[RECORDS FOR THE EXERCISE — start]
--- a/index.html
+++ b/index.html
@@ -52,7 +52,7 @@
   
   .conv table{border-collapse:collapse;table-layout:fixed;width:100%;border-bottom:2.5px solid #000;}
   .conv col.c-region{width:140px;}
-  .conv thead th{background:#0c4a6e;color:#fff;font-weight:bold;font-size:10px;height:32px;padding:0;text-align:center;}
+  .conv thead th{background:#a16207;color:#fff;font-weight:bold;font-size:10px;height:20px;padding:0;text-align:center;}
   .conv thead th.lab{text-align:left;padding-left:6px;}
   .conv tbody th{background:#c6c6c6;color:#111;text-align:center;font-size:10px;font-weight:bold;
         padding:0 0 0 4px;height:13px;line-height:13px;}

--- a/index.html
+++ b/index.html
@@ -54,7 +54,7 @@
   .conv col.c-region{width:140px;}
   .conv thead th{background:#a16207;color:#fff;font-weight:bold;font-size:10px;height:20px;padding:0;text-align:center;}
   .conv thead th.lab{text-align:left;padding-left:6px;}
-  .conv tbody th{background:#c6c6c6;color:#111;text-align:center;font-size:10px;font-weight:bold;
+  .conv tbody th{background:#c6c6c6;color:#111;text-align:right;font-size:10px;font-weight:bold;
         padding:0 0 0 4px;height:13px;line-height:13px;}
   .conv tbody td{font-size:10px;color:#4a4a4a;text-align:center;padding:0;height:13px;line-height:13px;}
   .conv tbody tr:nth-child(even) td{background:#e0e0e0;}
[RECORDS FOR THE EXERCISE — finish]
[RECORDS FOR THE EXERCISE — start]
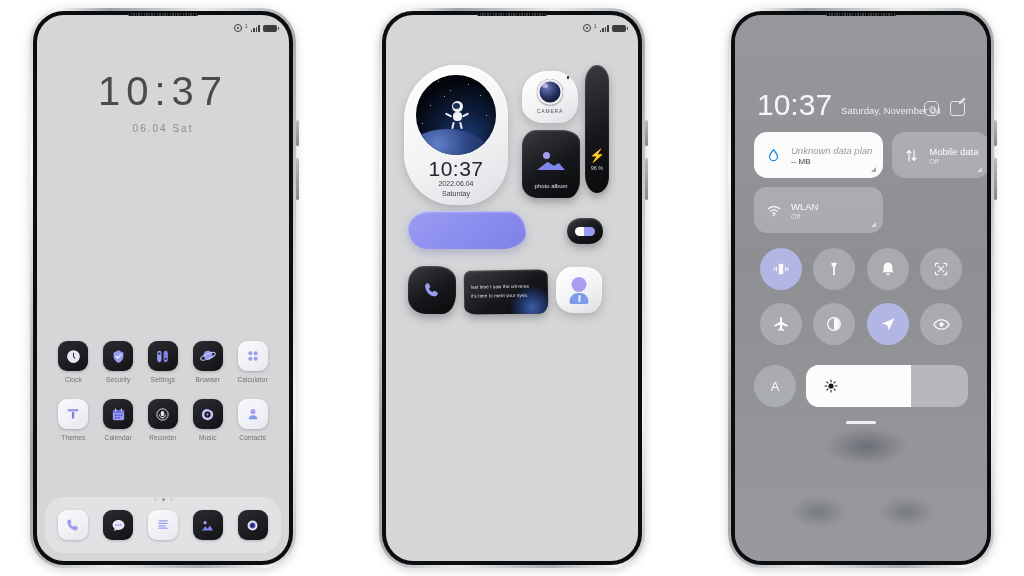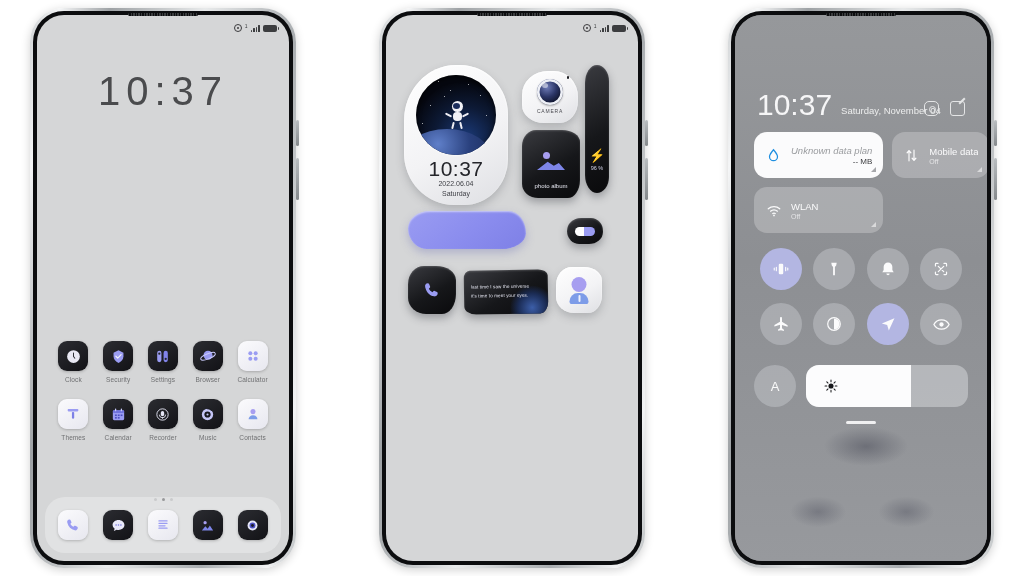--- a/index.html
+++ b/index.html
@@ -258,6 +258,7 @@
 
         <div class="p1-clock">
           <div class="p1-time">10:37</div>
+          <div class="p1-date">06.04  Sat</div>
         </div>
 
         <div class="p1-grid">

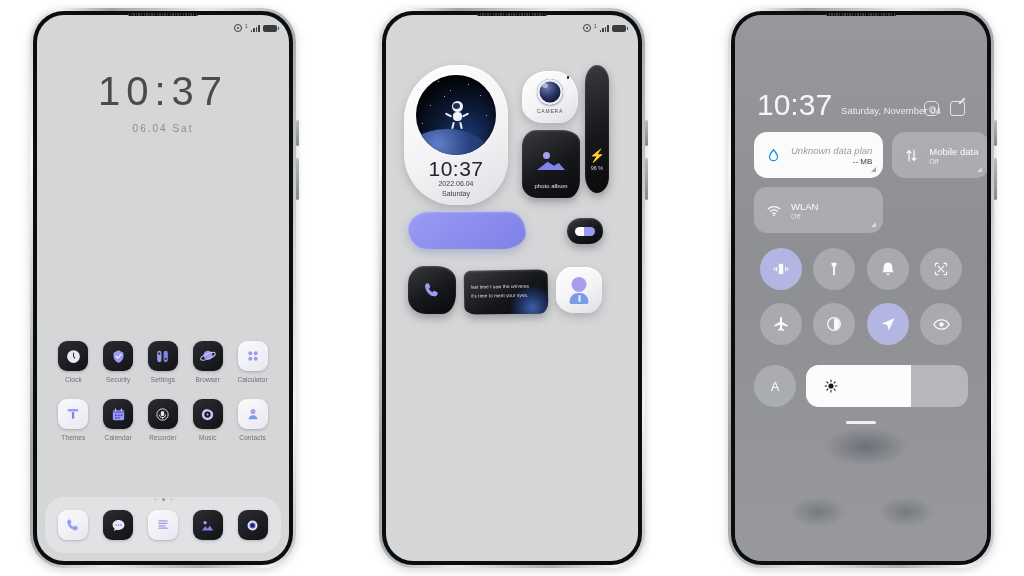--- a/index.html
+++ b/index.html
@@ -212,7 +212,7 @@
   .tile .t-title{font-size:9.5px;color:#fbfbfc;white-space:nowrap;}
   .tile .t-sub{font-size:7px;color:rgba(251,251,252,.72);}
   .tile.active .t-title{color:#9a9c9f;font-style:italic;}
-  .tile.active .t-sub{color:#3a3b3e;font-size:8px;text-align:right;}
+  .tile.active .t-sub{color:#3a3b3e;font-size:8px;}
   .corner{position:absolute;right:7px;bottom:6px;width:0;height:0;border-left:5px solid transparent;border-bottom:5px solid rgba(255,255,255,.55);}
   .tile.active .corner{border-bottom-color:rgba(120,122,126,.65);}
[RECORDS FOR THE EXERCISE — finish]
Go through the records and gather the lines that hold "title".

ANSWER TO THIS EXERCISE —
   .tile .t-title{font-size:9.5px;color:#fbfbfc;white-space:nowrap;}
   .tile.active .t-title{color:#9a9c9f;font-style:italic;}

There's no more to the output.